JOSEPHINE ST. PIERRE RUFFIN (1842 – 1924):
Ruffin was a Massachusetts journalist and noted abolitionist before the Civil War. She joined the Massachusetts Woman Suffrage Association in 1875, and affiliated nationally with the American Woman Suffrage Association. In addition, she was a Black woman’s club leader in that state. She was the wife of George L. Ruffin, one of the woman suffrage representatives from Boston in the state legislature. In later years, she stated that she had joined the Massachusetts suffragists because of the warm welcome she was offered by the leaders Lucy Stone, Julia Ward Howe, and other suffragists. In 1895, she convened the first conference of the National Federation of Afro-American Women, probably the first national organization of Black women, in Boston, thereby becoming a leader in the Black woman’s club movement. Hundreds of Black women answered the call to convene, published in the Woman’s Era. She challenged the opposition to woman suffrage in Boston, writing an editorial in her Black women’s newspaper, the Woman’s Era, co-authored with her daughter, Florida Ridley. She edited the Woman’s Era, the first newspaper published by and for African American Women. She sarcastically told her audience that because of the organized opposition of the men toward woman suffrage, “Not for many years has so much enthusiasm and interest been shown” in support of women’s voting rights. Throughout the 1890s, Josephine St. Pierre Ruffin continued to urge white women to join with Black women to further women’s advancement, but her pleas fell largely on deaf ears outside of Massachusetts, and she was personally discriminated against when seeking to represent her club at the 1900 convention of the General Federation of Women’s Clubs, leading to the virtual segregation of Black and white women’s clubs.

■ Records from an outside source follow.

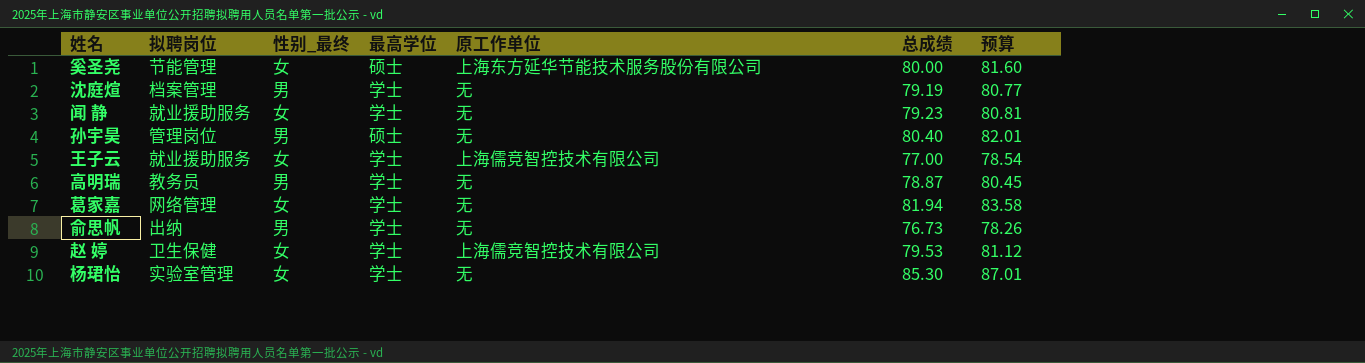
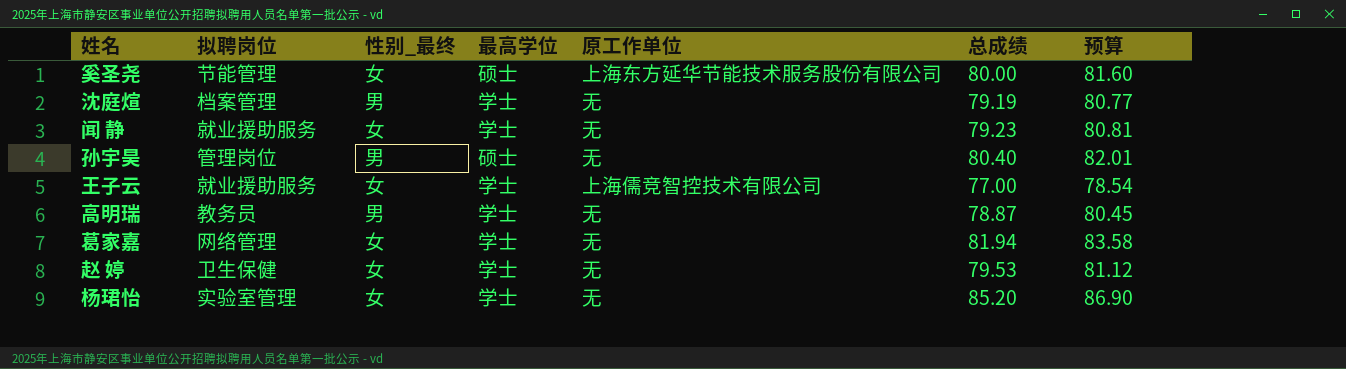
row 俞思帆: 出纳 | 男 | 学士 | 无 | 76.73 | 78.26 -> none
赵 婷 | 原工作单位: 上海儒竞智控技术有限公司 -> 无
杨珺怡 | 总成绩: 85.30 -> 85.20
杨珺怡 | 预算: 87.01 -> 86.90

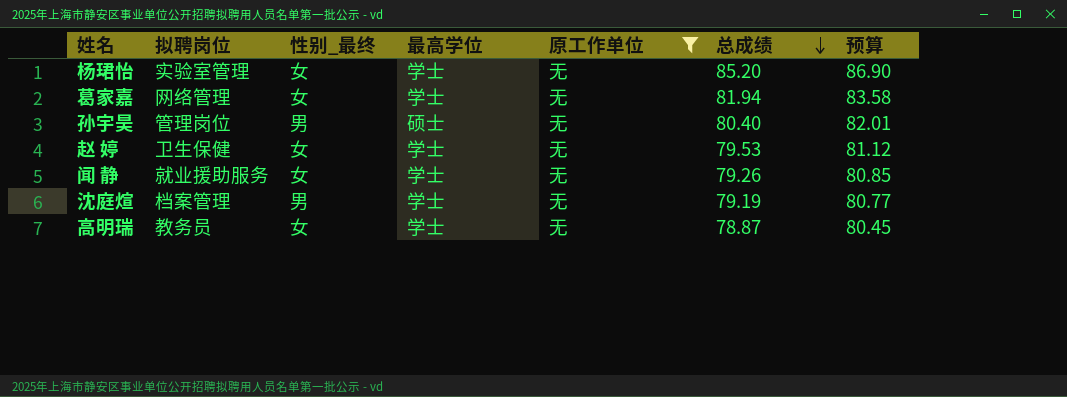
filter: none -> 原工作单位 = 无
row order: none -> 总成绩 descending
闻 静 | 总成绩: 79.23 -> 79.26
闻 静 | 预算: 80.81 -> 80.85
高明瑞 | 性别_最终: 男 -> 女

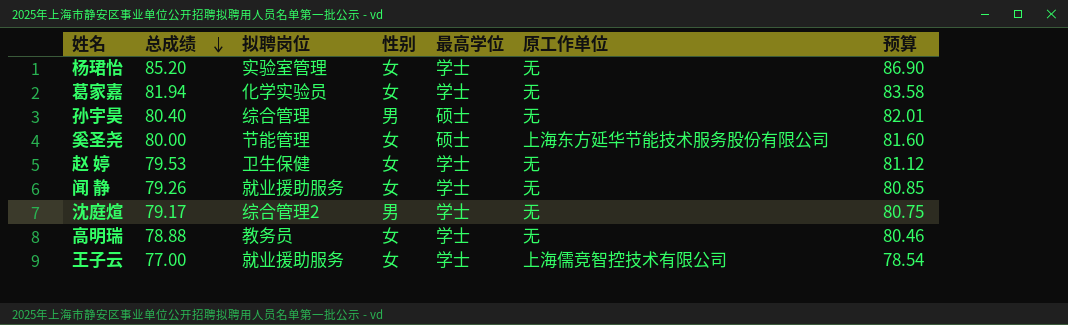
filter: 原工作单位 = 无 -> none
column 总成绩 | position: 6 -> 2
column name: 性别_最终 -> 性别
葛家嘉 | 拟聘岗位: 网络管理 -> 化学实验员
孙宇昊 | 拟聘岗位: 管理岗位 -> 综合管理
沈庭煊 | 总成绩: 79.19 -> 79.17
沈庭煊 | 拟聘岗位: 档案管理 -> 综合管理2
沈庭煊 | 预算: 80.77 -> 80.75
高明瑞 | 总成绩: 78.87 -> 78.88
高明瑞 | 预算: 80.45 -> 80.46

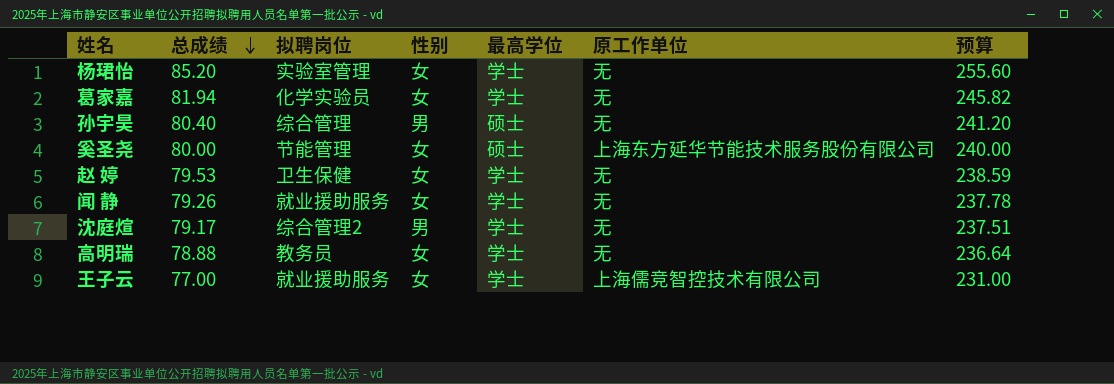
column 预算 | formula: [总成绩] * 1.02 -> [总成绩] * 3

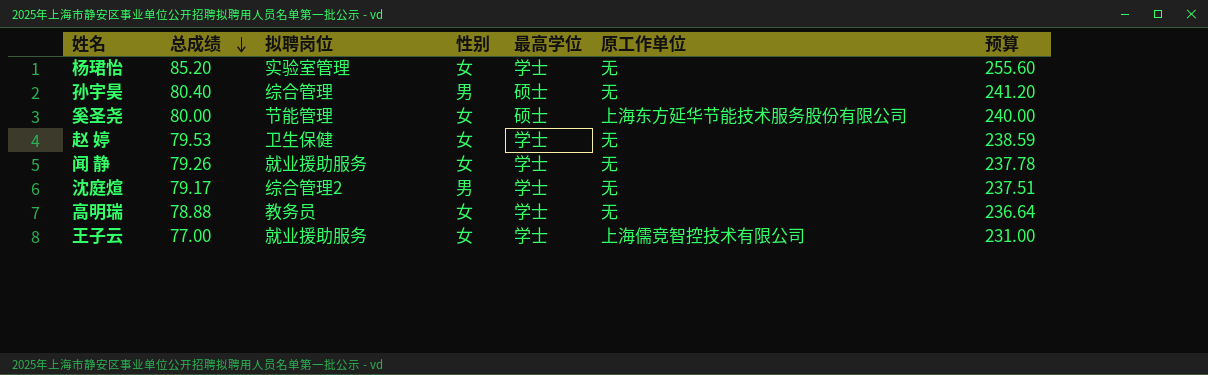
row 葛家嘉: 81.94 | 化学实验员 | 女 | 学士 | 无 | 245.82 -> none

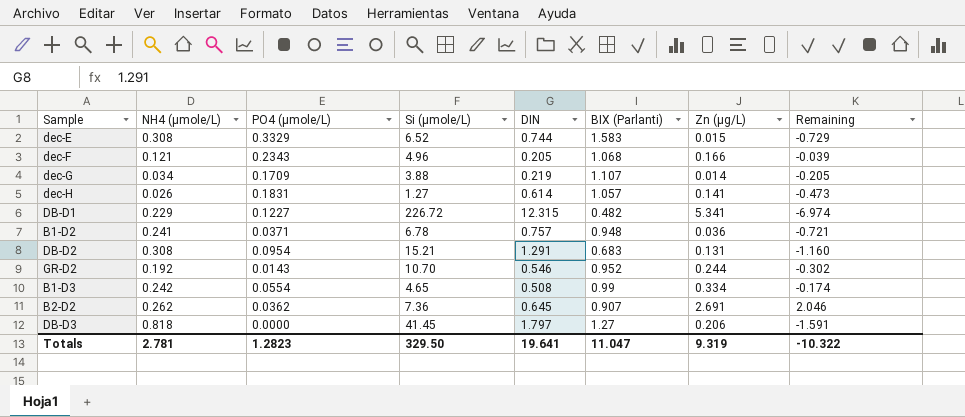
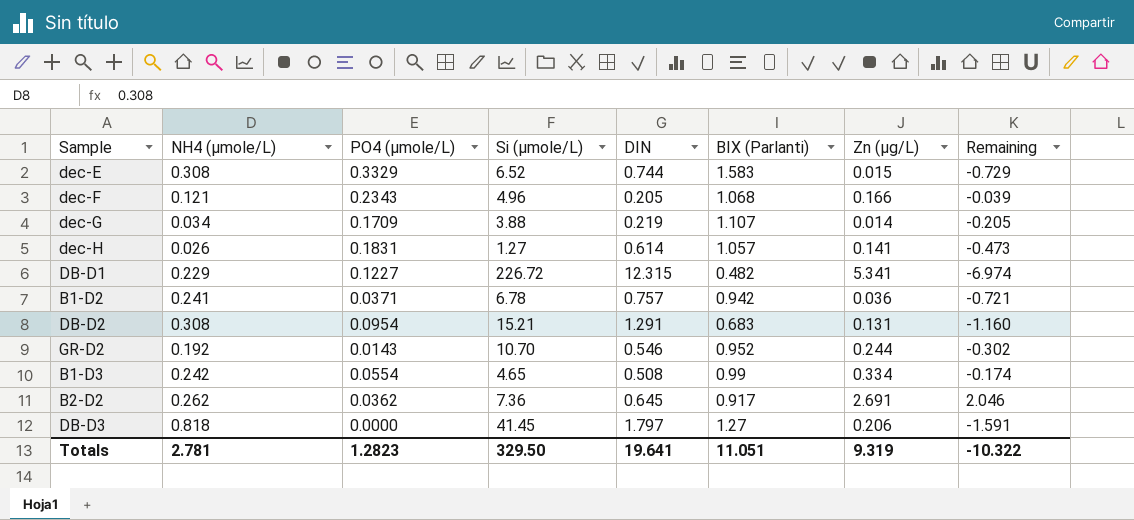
B1-D2 | BIX (Parlanti): 0.948 -> 0.942
B2-D2 | BIX (Parlanti): 0.907 -> 0.917
Totals | BIX (Parlanti): 11.047 -> 11.051

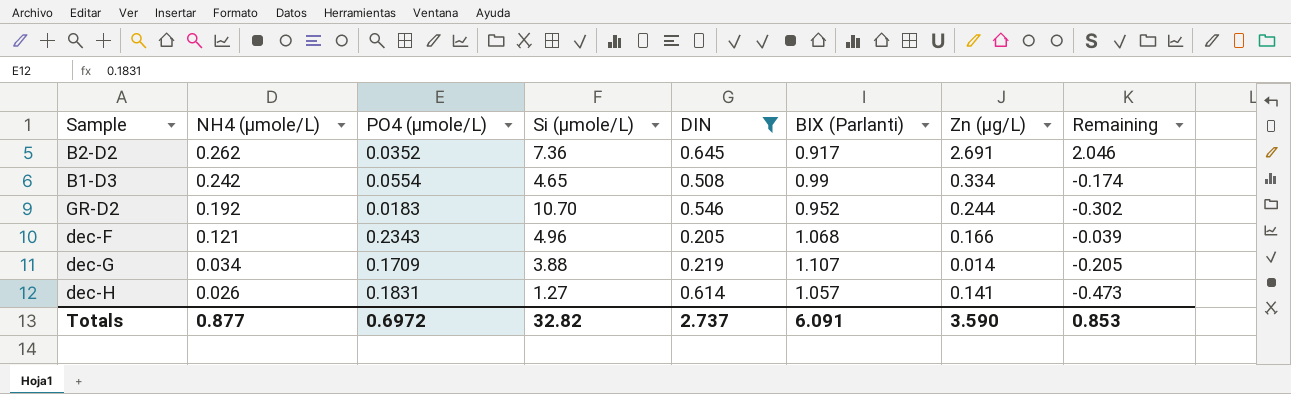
filter: none -> DIN <= 0.645
row order: none -> NH4 (µmole/L) descending
B2-D2 | PO4 (µmole/L): 0.0362 -> 0.0352
GR-D2 | PO4 (µmole/L): 0.0143 -> 0.0183
Totals | NH4 (µmole/L): 2.781 -> 0.877
Totals | PO4 (µmole/L): 1.2823 -> 0.6972
Totals | Si (µmole/L): 329.50 -> 32.82
Totals | DIN: 19.641 -> 2.737
Totals | BIX (Parlanti): 11.051 -> 6.091
Totals | Zn (µg/L): 9.319 -> 3.590
Totals | Remaining: -10.322 -> 0.853

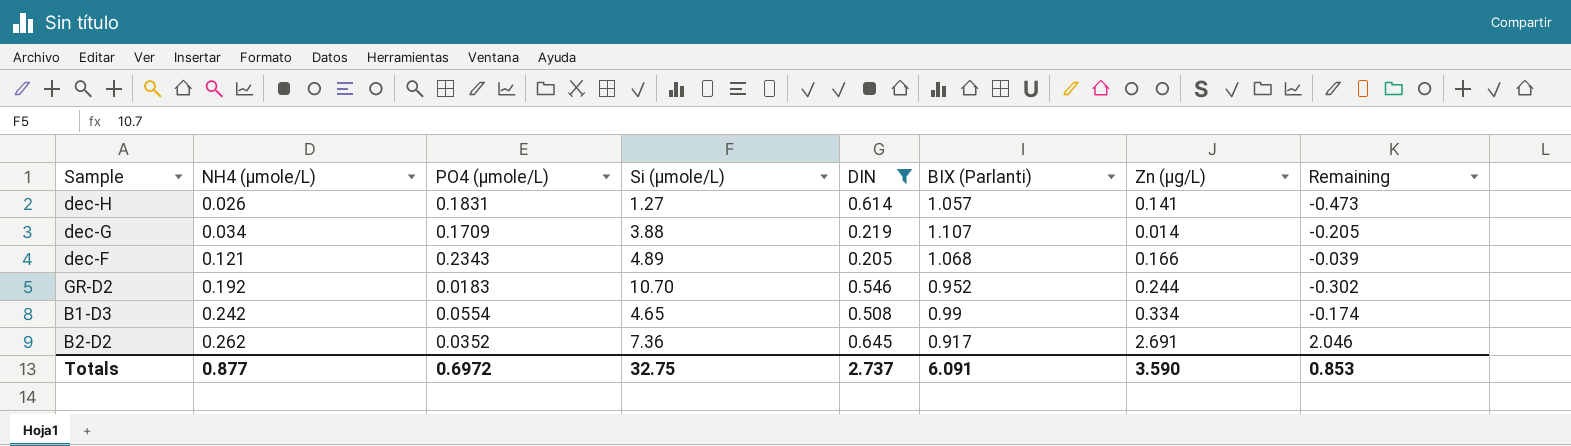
row order: NH4 (µmole/L) descending -> NH4 (µmole/L) ascending
dec-F | Si (µmole/L): 4.96 -> 4.89
Totals | Si (µmole/L): 32.82 -> 32.75

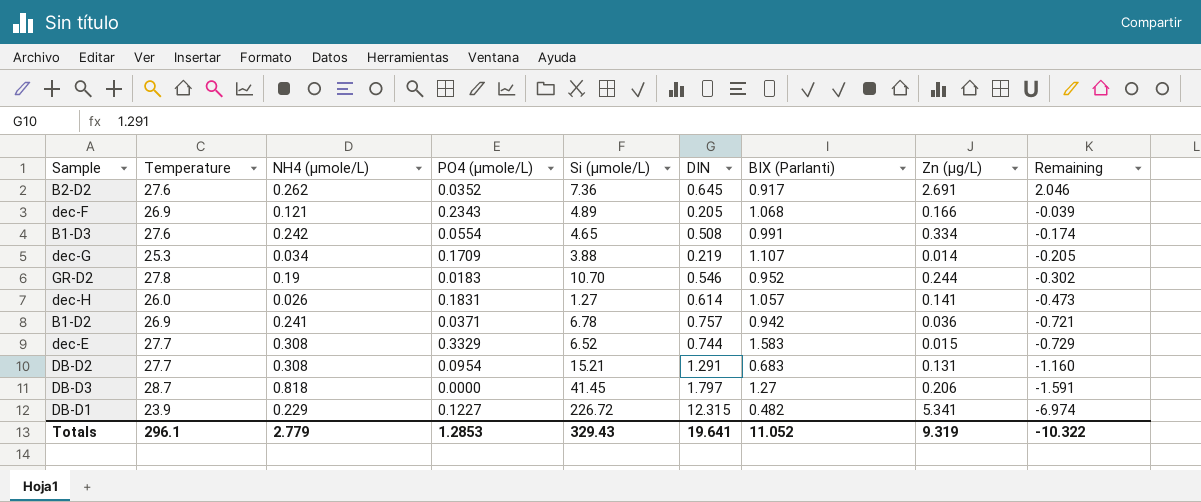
filter: DIN <= 0.645 -> none
row order: NH4 (µmole/L) ascending -> Remaining descending
column Temperature | position: none -> 2
B1-D3 | BIX (Parlanti): 0.99 -> 0.991
GR-D2 | NH4 (µmole/L): 0.192 -> 0.19
Totals | NH4 (µmole/L): 0.877 -> 2.779
Totals | PO4 (µmole/L): 0.6972 -> 1.2853
Totals | Si (µmole/L): 32.75 -> 329.43
Totals | DIN: 2.737 -> 19.641
Totals | BIX (Parlanti): 6.091 -> 11.052
Totals | Zn (µg/L): 3.590 -> 9.319
Totals | Remaining: 0.853 -> -10.322

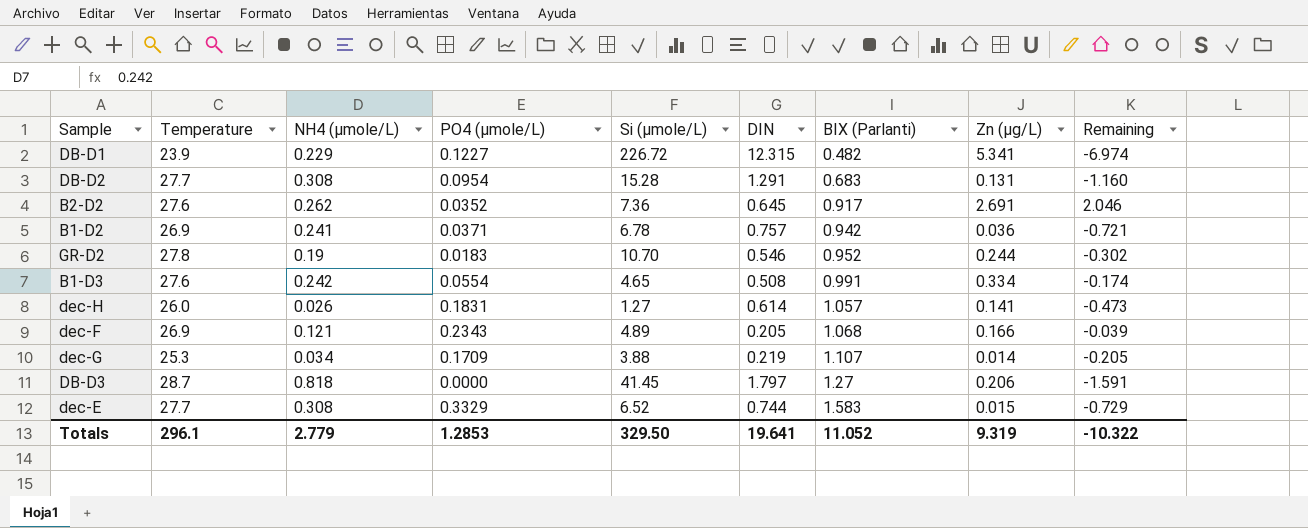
row order: Remaining descending -> BIX (Parlanti) ascending
DB-D2 | Si (µmole/L): 15.21 -> 15.28
Totals | Si (µmole/L): 329.43 -> 329.50

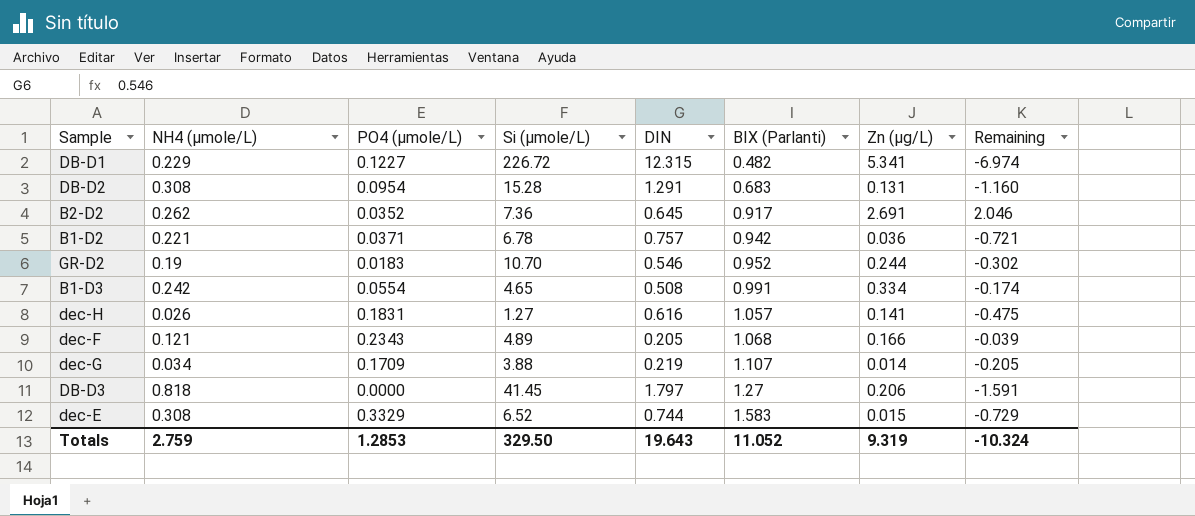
column Temperature | position: 2 -> none
B1-D2 | NH4 (µmole/L): 0.241 -> 0.221
dec-H | DIN: 0.614 -> 0.616
dec-H | Remaining: -0.473 -> -0.475
Totals | NH4 (µmole/L): 2.779 -> 2.759
Totals | DIN: 19.641 -> 19.643
Totals | Remaining: -10.322 -> -10.324

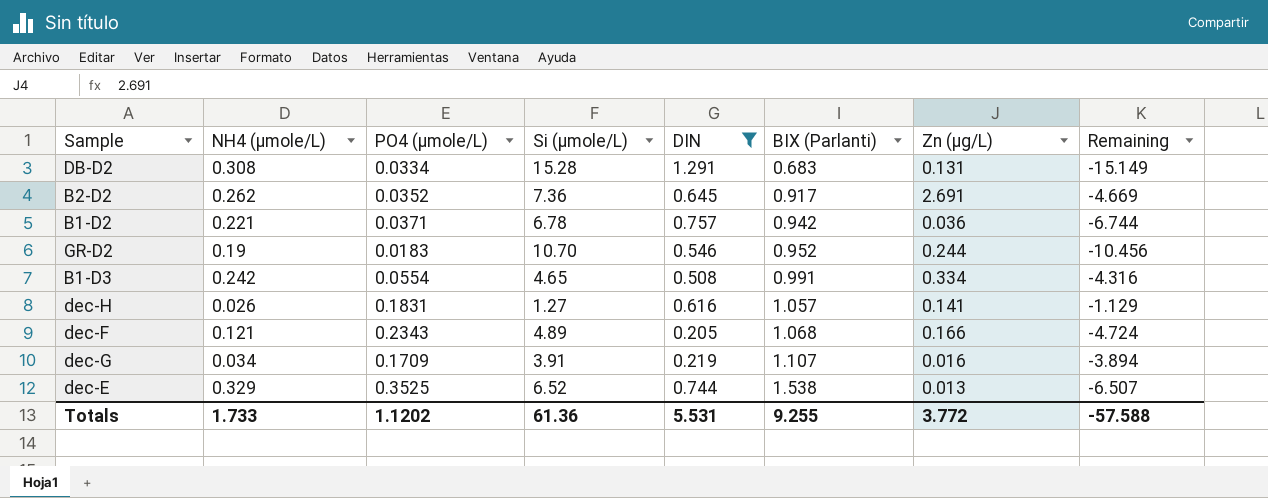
filter: none -> DIN <= 1.291
column Remaining | formula: [Zn (µg/L)] - [DIN] -> [Zn (µg/L)] - [Si (µmole/L)]
DB-D2 | PO4 (µmole/L): 0.0954 -> 0.0334
dec-G | Si (µmole/L): 3.88 -> 3.91
dec-G | Zn (µg/L): 0.014 -> 0.016
dec-E | NH4 (µmole/L): 0.308 -> 0.329
dec-E | PO4 (µmole/L): 0.3329 -> 0.3525
dec-E | BIX (Parlanti): 1.583 -> 1.538
dec-E | Zn (µg/L): 0.015 -> 0.013
Totals | NH4 (µmole/L): 2.759 -> 1.733
Totals | PO4 (µmole/L): 1.2853 -> 1.1202
Totals | Si (µmole/L): 329.50 -> 61.36
Totals | DIN: 19.643 -> 5.531
Totals | BIX (Parlanti): 11.052 -> 9.255
Totals | Zn (µg/L): 9.319 -> 3.772
Totals | Remaining: -10.324 -> -57.588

CARRIE LANGSTON (EXACT DATES UNAVAILABLE – LATE 19TH EARLY 20TH Centuries):
From Lawrence, Kansas, Carrie was the daughter of civil rights activist Charles Langston and mother of Harlem Renaissance poet, Langston Hughes. A journalist, she wrote for the newspaper, The Atchison Blade, encouraging African American women to seek education, become politically active, and enter the profession of journalism. Refuting what she called “the male notion” that women were contented with their lot, she criticized men who attempted to keep women in an inferior position in society. She was the mother of famed African American poet Langston Hughes.